**Instructions for the task:** Working from the top of the records below, reproduce each line exactly, ending once you have written the line containing "(359, 1011) none -> [65,1224,78,1236] $".
"""
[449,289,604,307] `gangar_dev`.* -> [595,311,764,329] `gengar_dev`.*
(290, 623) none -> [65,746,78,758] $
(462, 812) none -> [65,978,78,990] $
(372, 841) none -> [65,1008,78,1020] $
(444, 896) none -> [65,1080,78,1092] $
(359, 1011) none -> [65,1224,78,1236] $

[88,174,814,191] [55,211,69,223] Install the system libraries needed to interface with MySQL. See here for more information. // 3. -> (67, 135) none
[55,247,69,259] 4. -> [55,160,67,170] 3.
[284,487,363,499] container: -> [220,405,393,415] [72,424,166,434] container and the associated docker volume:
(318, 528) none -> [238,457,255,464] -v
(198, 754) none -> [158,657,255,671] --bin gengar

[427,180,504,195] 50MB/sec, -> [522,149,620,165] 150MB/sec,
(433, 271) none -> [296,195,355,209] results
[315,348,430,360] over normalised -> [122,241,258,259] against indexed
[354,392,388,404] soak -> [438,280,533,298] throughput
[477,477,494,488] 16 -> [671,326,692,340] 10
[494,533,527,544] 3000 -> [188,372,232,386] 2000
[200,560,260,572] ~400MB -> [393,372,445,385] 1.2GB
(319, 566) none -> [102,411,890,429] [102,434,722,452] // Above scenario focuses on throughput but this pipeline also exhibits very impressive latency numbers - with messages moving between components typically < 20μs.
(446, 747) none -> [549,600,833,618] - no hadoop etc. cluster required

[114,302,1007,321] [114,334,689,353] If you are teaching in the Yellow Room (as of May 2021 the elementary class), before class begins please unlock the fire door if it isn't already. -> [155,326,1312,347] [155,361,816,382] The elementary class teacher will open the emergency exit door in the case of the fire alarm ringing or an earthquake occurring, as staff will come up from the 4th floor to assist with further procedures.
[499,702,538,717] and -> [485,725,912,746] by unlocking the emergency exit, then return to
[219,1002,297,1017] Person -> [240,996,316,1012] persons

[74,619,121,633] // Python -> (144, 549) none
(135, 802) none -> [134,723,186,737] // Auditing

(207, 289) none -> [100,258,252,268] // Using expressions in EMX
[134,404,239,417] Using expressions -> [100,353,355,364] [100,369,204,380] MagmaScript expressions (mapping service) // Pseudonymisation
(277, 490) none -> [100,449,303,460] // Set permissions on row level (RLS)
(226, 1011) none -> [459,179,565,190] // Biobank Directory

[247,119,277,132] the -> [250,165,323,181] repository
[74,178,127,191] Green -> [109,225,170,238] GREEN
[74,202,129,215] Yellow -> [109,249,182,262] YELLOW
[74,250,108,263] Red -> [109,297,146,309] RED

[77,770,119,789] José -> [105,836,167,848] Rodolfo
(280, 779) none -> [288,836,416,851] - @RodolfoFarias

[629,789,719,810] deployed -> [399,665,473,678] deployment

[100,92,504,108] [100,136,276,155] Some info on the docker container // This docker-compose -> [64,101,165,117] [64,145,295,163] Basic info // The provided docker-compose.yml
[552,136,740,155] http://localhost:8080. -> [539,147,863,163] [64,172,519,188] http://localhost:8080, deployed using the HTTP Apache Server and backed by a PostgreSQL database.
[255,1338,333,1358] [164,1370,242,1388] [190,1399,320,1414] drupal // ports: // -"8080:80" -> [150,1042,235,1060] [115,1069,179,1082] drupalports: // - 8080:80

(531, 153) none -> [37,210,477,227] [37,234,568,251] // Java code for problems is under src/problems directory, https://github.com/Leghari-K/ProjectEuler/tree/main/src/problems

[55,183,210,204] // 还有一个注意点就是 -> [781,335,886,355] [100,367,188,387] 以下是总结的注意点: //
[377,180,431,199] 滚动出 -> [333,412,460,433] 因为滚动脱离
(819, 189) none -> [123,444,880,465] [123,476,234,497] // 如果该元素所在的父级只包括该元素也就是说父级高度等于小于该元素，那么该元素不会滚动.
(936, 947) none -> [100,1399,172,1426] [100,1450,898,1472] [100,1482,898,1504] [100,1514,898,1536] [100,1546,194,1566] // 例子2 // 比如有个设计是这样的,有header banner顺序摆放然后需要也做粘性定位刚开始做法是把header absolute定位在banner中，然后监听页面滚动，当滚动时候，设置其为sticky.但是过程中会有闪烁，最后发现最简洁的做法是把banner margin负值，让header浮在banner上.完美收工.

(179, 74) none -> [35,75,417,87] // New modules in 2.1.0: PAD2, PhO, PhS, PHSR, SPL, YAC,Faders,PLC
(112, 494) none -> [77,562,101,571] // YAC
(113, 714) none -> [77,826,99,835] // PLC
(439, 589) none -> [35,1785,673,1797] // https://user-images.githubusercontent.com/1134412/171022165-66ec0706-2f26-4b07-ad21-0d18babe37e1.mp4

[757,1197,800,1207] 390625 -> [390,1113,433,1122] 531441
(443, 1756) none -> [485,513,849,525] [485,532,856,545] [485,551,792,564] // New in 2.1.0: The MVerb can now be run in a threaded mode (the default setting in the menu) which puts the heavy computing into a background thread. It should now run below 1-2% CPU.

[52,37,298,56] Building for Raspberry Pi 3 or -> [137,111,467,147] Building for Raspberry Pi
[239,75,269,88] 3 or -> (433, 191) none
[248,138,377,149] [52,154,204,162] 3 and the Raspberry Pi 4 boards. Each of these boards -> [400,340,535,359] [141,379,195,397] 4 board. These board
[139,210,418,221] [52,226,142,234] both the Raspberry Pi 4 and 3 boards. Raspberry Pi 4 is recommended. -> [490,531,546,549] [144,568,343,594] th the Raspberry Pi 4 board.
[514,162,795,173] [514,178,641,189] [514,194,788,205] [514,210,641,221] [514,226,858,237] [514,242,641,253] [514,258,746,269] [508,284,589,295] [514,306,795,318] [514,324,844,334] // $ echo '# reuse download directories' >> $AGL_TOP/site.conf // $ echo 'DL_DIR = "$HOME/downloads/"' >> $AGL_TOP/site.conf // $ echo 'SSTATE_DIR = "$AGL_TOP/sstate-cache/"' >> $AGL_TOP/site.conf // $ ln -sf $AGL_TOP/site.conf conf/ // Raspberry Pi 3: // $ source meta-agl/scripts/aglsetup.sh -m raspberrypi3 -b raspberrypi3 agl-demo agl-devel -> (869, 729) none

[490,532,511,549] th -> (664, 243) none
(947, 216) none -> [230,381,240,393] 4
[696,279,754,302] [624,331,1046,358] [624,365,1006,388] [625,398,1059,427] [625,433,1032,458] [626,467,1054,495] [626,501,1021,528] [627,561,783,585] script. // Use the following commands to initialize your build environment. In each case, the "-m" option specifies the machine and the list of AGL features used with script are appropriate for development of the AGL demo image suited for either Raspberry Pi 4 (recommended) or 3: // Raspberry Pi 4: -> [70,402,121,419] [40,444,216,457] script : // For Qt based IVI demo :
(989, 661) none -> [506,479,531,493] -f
"""
**Written reply:**
[449,289,604,307] `gangar_dev`.* -> [595,311,764,329] `gengar_dev`.*
(290, 623) none -> [65,746,78,758] $
(462, 812) none -> [65,978,78,990] $
(372, 841) none -> [65,1008,78,1020] $
(444, 896) none -> [65,1080,78,1092] $
(359, 1011) none -> [65,1224,78,1236] $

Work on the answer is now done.